Femismo? Não é feminismo?

Femismo? Não é feminismo?
5/3/2007
Femismo é o equivalente feminino do machismo. Sim, são aquelas mulheres que acham homens lixo
 
 


Você já ouviu falar de femismo? Não é feminismo, é femismo mesmo. Nunca ouviu? É um termo novo, um neologismo. Foi criado para indicar mulheres que se acham superiores aos homens, isso é, seria a versão feminina do machismo.

"Se usada pelo seu neologismo, a carga ideológica que ela traz é muito forte. Femismo é uma expressão bastante forte, que significa a dominção do homem pela mulher e, por isso, uma lógica patriarcal, do sexismo, que está além de uma idéia de gêneros. Já o feminismo não odeia os homens, mas rejeita o patriarcado e o machismo, luta por uma sociedade em que homens e mulheres estejam no mesmo patamar, em que as diferenças de gêneros não cerceiem nossos direitos e oportunidades", teoriza Irina Bacci, da ONG Inova.

Nina Lemos, uma das integrantes do 02Neurônio e repórter especial da revista TPM, afirmou 
estar se familiarizando com o termo. "Mas pelo o que entendi, é uma coisa de odiar os homens, achar que eles são piores que as mulheres, como se fosse um machismo ao contrário. E feminismo, no meu entender, não tem nada a ver com isso. É mais uma questão de se posicionar contra a exploração da mulher em muitos níveis, como, por exemplo, na questão da imagem. Eu acho horrível corpo de mulher ser usado pra vender cerveja, inclusive porque mulher também bebe. Mas não acho que o legal seria corpo de homem vender cerveja".

Quando perguntadas se femismo era uma forma de preconceito, Nina foi categórica: "Claro que sim. É uma bobagem gigante. Existe homem inteligente e mulher inteligente. Assim como existe mulher burra e homem burro", vocifera. 
"Já vi muita amiga lésbica falar mal de homem. E os gays... sei lá, alguns se acham mais sofisticados, aquele programa Queer Eye é um exemplo disso, parece que hétero precisa de ajuda pra viver, o que eu não acho que seja verdade. Inclusive porque homem pode muito bem ser homem e pronto, não precisa ser metrossexual", completou Nina.
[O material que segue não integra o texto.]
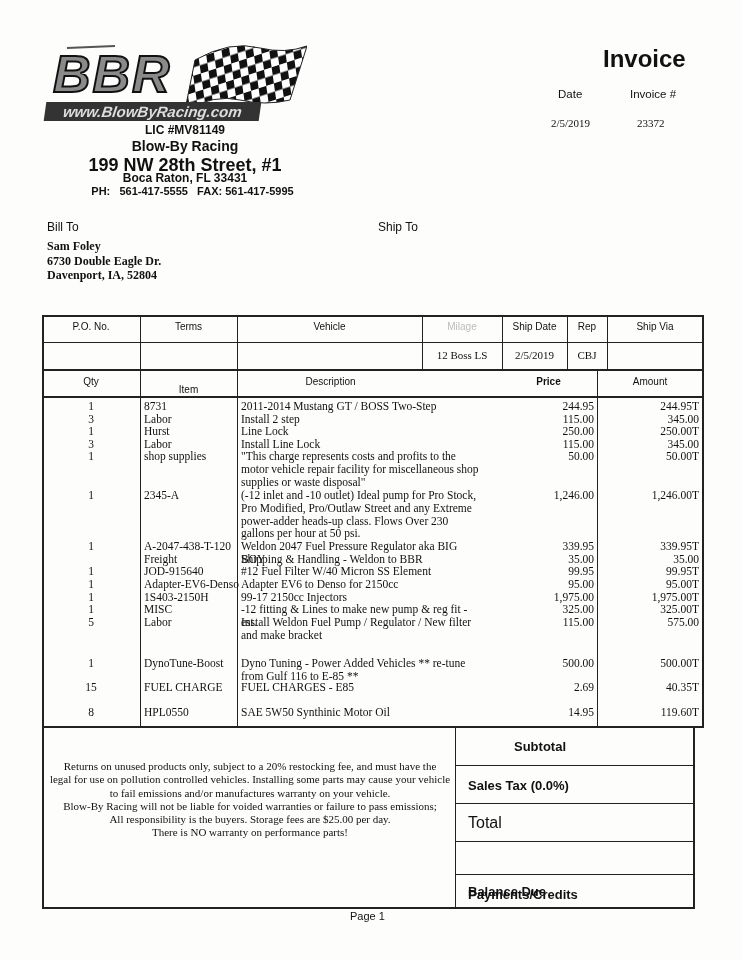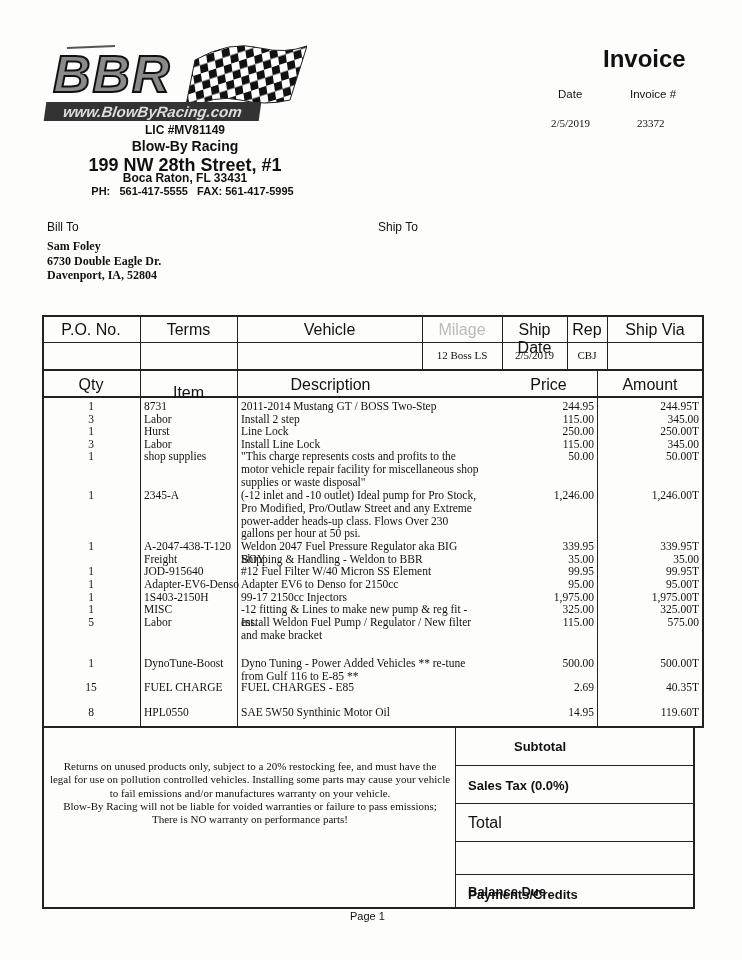--- a/index.html
+++ b/index.html
@@ -31,7 +31,7 @@
 
   
   .line { position: absolute; background: #222; }
-  .hcell { position: absolute; font-size: 16px; text-align: center; }
+  .hcell { position: absolute; font-size: 10px; text-align: center; }
   .vcell { position: absolute; font-size: 11px; text-align: center; font-family: "Liberation Serif", serif; }
 
   .row { position: absolute; font-family: "Liberation Serif", serif; font-size: 11.5px; line-height: 12.8px; }

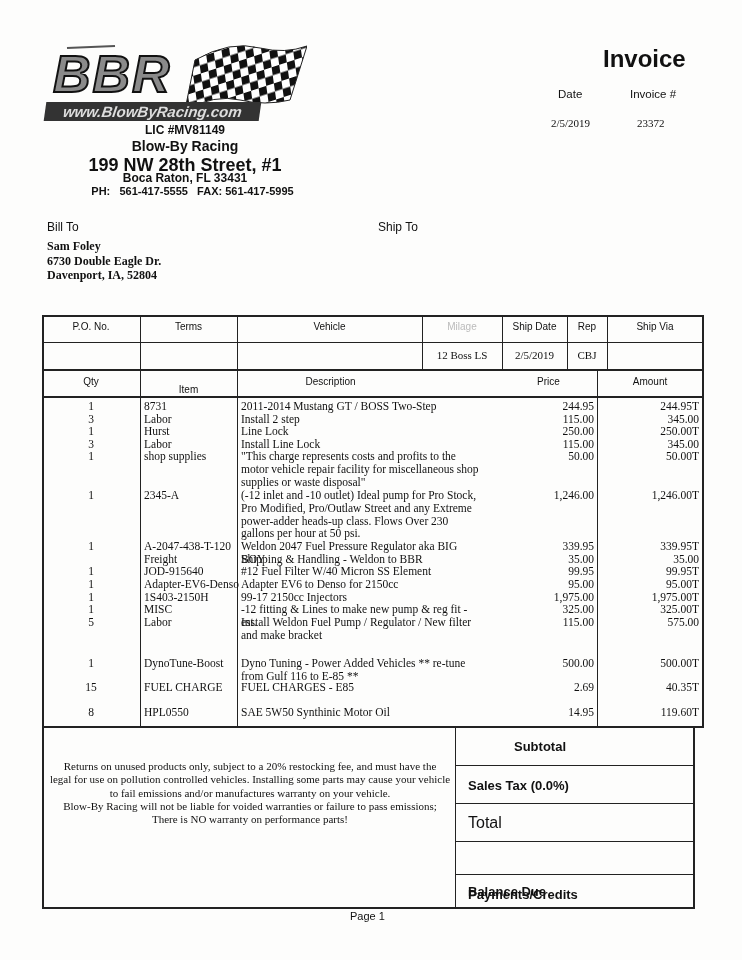--- a/index.html
+++ b/index.html
@@ -125,7 +125,7 @@
   <div class="hcell" style="left:42px; top:376px; width:98px;">Qty</div>
   <div class="hcell" style="left:140px; top:384px; width:97px;">Item</div>
   <div class="hcell" style="left:237px; top:376px; width:187px;">Description</div>
-  <div class="hcell" style="left:500px; top:376px; width:97px;">Price</div>
+  <div class="hcell" style="left:500px; top:376px; width:97px;font-weight:bold;">Price</div>
   <div class="hcell" style="left:597px; top:376px; width:106px;">Amount</div>
 
   <div id="rows">

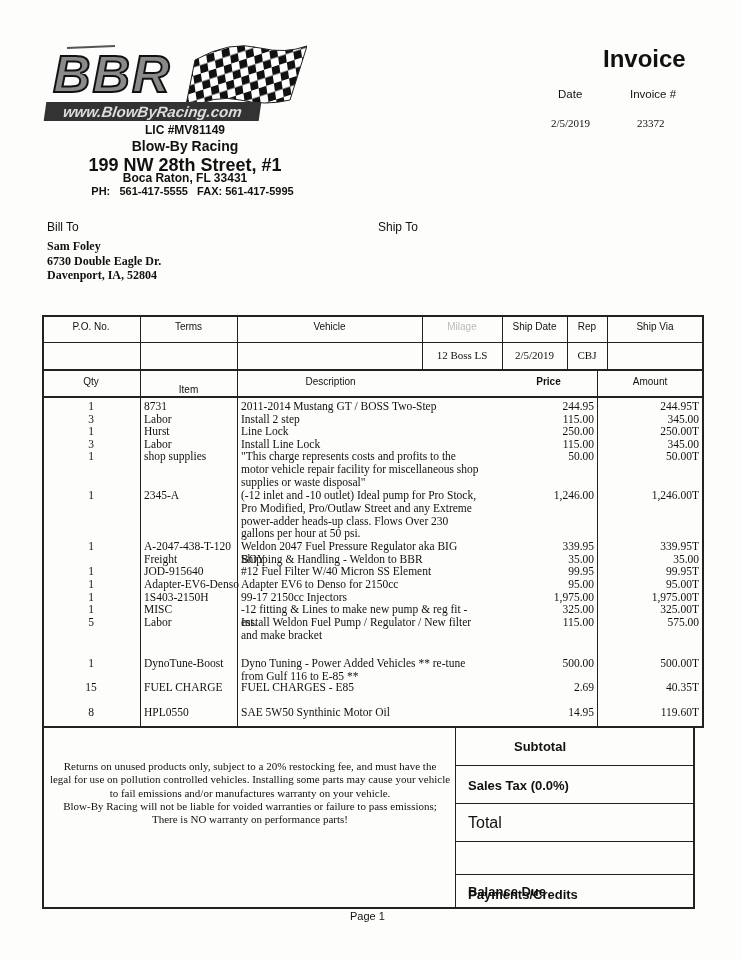--- a/index.html
+++ b/index.html
@@ -219,6 +219,7 @@
     <div>legal for use on pollution controlled vehicles.  Installing some parts may cause your vehicle</div>
     <div>to fail emissions and/or manufactures warranty on your vehicle.</div>
     <div>Blow-By Racing will not be liable for voided warranties or failure to pass emissions;</div>
+    <div>All responsibility is the buyers. Storage fees are $25.00 per day.</div>
     <div>There is NO warranty on performance parts!</div>
   </div>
Irina, por sua vez, disse que existe uma luta por identidades, que segue a lógica patriarcal, e por isso muitos gays e lésbicas acabam reproduzindo a lógica da discriminação. "Se ele me discrimina, me coloca no gueto, por que não posso fazer isso com o hétero? Muitos gays pensam assim, e faz sentido, por que infelizmente eles estão inseridos nessa lógica e a reproduzem, como fazem muitos héteros também..."

"Outro dia li uma menina dizendo que pau não era mais necessário porque agora existia vibrador. Como assim? Homem não é só pau, gente. E tem muita gente mal resolvida que vai nessa onda, ah, o inferno são os outros. Tá, tem muito homem perverso. Mas tem mulher perversa também. E não, os homens não são todos iguais", pondera Nina Lemos.

Perguntadas se a intenção de fazer uma parada do orgulho hétero está de alguma forma atrelada ao femismo, talvez como uma resposta a ele, Irina respondeu que não. "Acredito que é uma idéia ridícula de quem não se presta nem ao trabalho de estudar as causas da invisibilidade na população LGBTT e argumentam que a populção hétero tem o mesmo direito, esquecendo que o mesmo direito que requerem com a parada hétero, nos é negado cotidianamente, nos colocando em situação de vulnerabilidades, de violência, de invisibilidade."

Nina vai além, "e
u não sei, mas acho uma idéia boba e espero que um dia até parada do orgulho gay se torne desnecessária. Acho que quanto menos gueto, melhor."